The sun was already sliding towards the horizon, making diamonds out of the surface that were blinding to look at. I turned to check on Ethan and found him beside me, treading water.

‘OK?’ I asked, as icy currents drifted around my legs.

‘I’m good,’ he said, with more conviction than he’d had on the beach. ‘This is good.’ He laughed. ‘I’m swimming in the sea, in my pants. This is not the sort of thing I do.’

‘It’s inevitable when you live here.’ With his wet hair slicked back, his face was all sharp angles, his eyelashes dark and glossy.

I risked a step towards him, the water swirling around us, making us weightless.

Orwell and Kira called out from beyond the biggest waves – they were near the rock, we had lost the race – but I ignored them.

Ethan moved closer too, cupping my shoulder like he’d done in the courtyard.

But this time my skin was bare, and he was mostly naked, and I felt the pull of him, the way his touch made me ache in other places.

Our childish seaside game, our way of letting off steam, changed for me in that moment, and I thought of the way Ethan had said ‘Good’ so firmly when I’d told him I was eighteen.

‘I might have to get used to it then,’ he said.

‘Which bit?’

‘All of it. The sea. Swimming. You.’

Me. ‘Glad I could introduce you to this important Alperwick tradition,’ I said loftily, daring to flick my eyes down to where he was hazy and indistinct under the water, ‘in your pants.’

He grinned, the surface of the sea bouncing sunlight onto his cheeks and making them glow. ‘Not to sound like a dickhead, but I’m glad you got hit by that football.’

‘Me too. Though you could have just spoken to me whenever, not waited until I needed rescuing.’

‘I wasn’t …’ he started, then looked away. ‘I was going to. I was working up the courage.’
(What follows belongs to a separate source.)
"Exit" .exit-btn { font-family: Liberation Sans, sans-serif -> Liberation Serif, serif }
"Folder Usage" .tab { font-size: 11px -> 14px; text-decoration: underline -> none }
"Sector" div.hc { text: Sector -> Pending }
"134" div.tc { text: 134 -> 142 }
I was about to ask him why he needed courage to talk to me, and why my words had frustrated him, because he had rescued me, hadn’t he?

In a very small way. But then Kira shouted over, in a voice I was always surprised could come out of someone so delicate, ‘Hello!? The rocks are this way! Have you got lost in the open sea ?’

Freddy joined in, cupping his hands around his mouth. ‘This isn’t make-out time! Ethan and Georgie, you are not limpets! Get your asses over here!’

I laughed, hoping it would cover up my mortification. ‘We’d better go before they get even more creative. Limpets is bad enough.’ I waded forward, Ethan alongside me.

‘Why are we limpets?’ he asked. ‘We weren’t kissing.’

I was going to tell him that the truth didn’t matter when it came to my friends and their insults, but I got distracted by the word kissing .

And then, although maybe I imagined it, with the waves crashing around us and the shouts of people enjoying the spring afternoon, I was sure he added quietly, ‘Not yet, anyway.’

After that, I couldn’t think of anything but kissing him, and even when I made it home to Mum’s strange mood and a heap of English work I couldn’t find the enthusiasm for, my dress sticking to my damp costume, hair in rattails, I felt like I was still floating in the sea, weightless and without limits.